Continuous Monitoring and Auditing
Continuous auditing (CA) is the gathering of evidence by an internal auditor on people, processes, systems and the related controls on a frequent basis. Continuous monitoring (CM) is a feedback mechanism used by management to ensure the processes and controls in place work as they are intended to. This monitoring can be an important element of the School’s internal control framework as defined by the Committee of Sponsoring Organizations (COSO).
CA is often confused with CM since they are similar in nature. For instance, both analyze organizational data for key attributes of interest. However, they are markedly different functions. The most obvious difference who is performing the function: CA is a function of the Office of Internal Audit & Consulting Services and CM is the responsibility of management. Additionally, the differences are even better seen as it relates to the School’s enterprise risk management framework.
There is a Three Lines of Defense model that distinguishes among three groups or lines involved in an effective risk management framework: (1) functions that own and manage risks, (2) functions that oversee risks, and (3) functions that provide independent assurance.
- 1st Line of Defense: Operational Management – They are responsible for maintaining effective internal controls and executing risk and control procedures on a day-to-day basis. Such risks may be operational in nature or may have to do with finance and compliance. There should be adequate oversight in place to ensure control breakdowns and unexpected events are identified timely.
- 2nd Line of Defense: Risk Management and Compliance Functions – These functions help ensure the first line of defense is properly designed, in place, and operating as intended. The responsibilities of these functions could include identifying known and emerging issues, identifying shifts in risk appetites, providing guidance and training, as well as monitoring controls or compliance with laws and regulations.

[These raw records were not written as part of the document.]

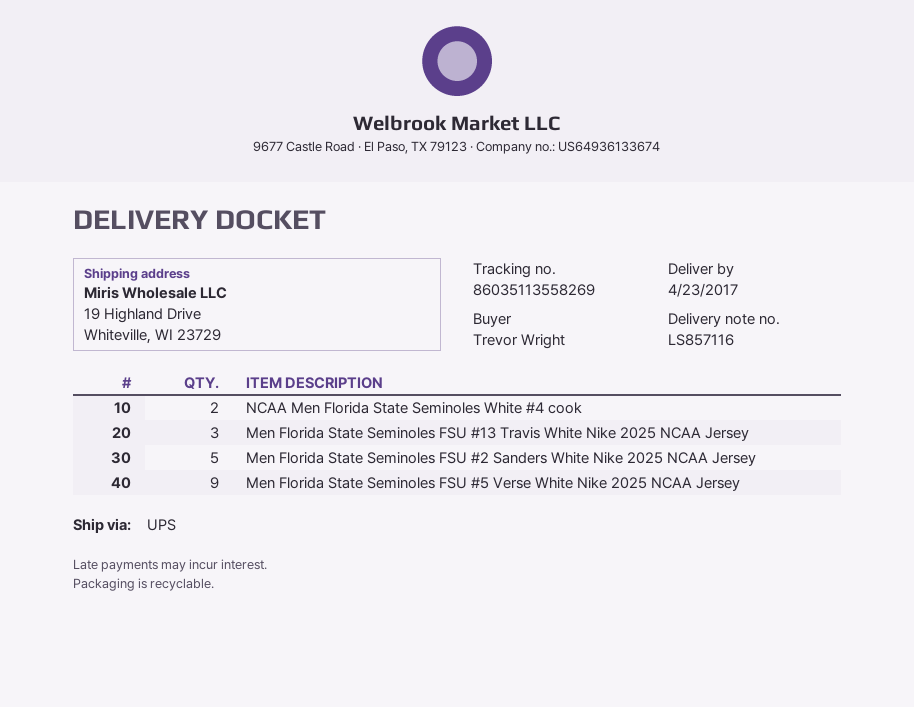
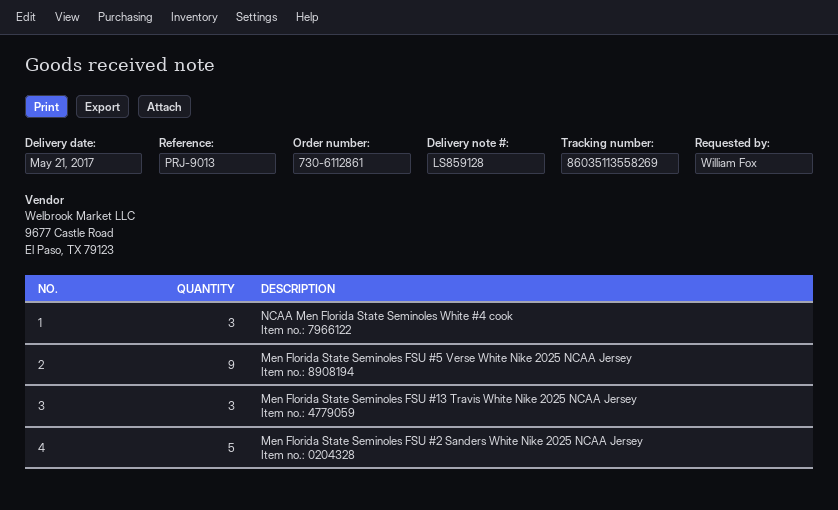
delivery note number: LS857116 -> LS859128
delivery date: 2017-04-23 -> 2017-05-21
ordered by: Trevor Wright -> William Fox
NCAA Men Florida State Seminoles White #4 cook: 2 -> 3

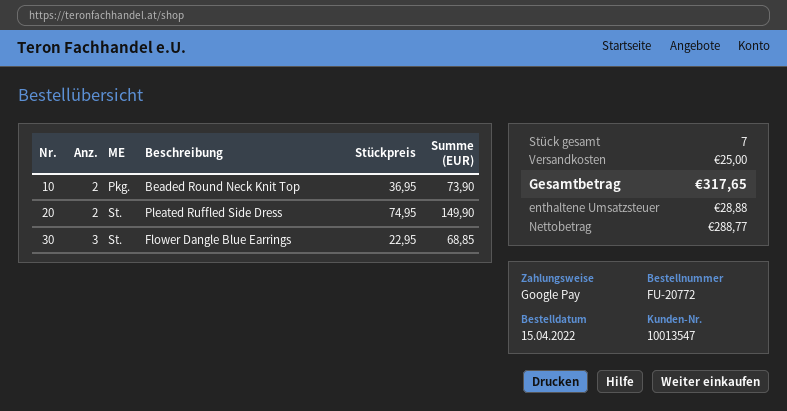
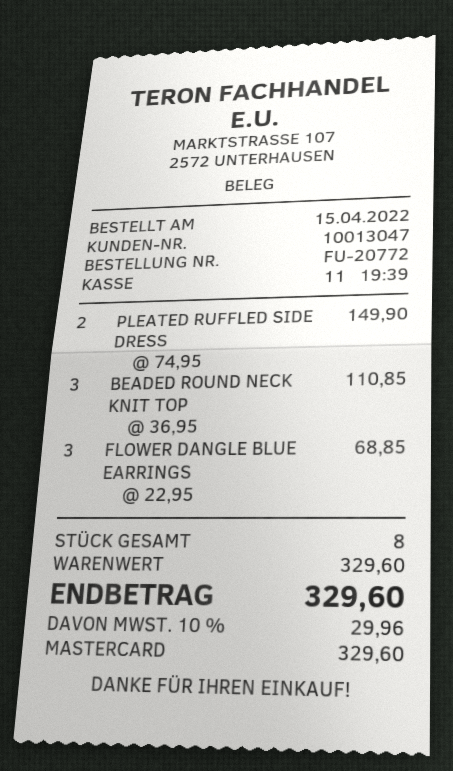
customer number: 10013547 -> 10013047
payment method: Google Pay -> Mastercard
Beaded Round Neck Knit Top: 2 x 36.95 = 73.90 -> 3 x 36.95 = 110.85
total quantity: 7 -> 8
shipping: 25.00 -> none
tax: 28.88 -> 29.96
total: 317.65 -> 329.60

- 3rd Line of Defense: Internal Audit – Internal audit provides assurance on the effectiveness of governance, risk management, and internal controls, including the manner in which the first and second lines of defense achieve risk management and control objectives. This comprehensive assurance is at the highest level of independence and objectivity within the organization.
Basically, CM can serve as the first two lines of defense that is driven by management. And CA, as an internal audit function, can serve within the third line of defense for the School.
The best method to get the most value out of these processes is to use a combination of both. However, each can be implemented without the other. And coordinated efforts are important to avoid duplication of efforts and unproductive use of resources. If done right, the benefits of a successfully implemented CA program include a better understanding of risks to the enterprise, increased control effectiveness, support for compliance efforts, and optimal use of IA resources and potential adoption of CM procedures.
Examples of areas that can be continuously monitored (or audited) include: student financial aid, research administration, procurement, and financial policy compliance.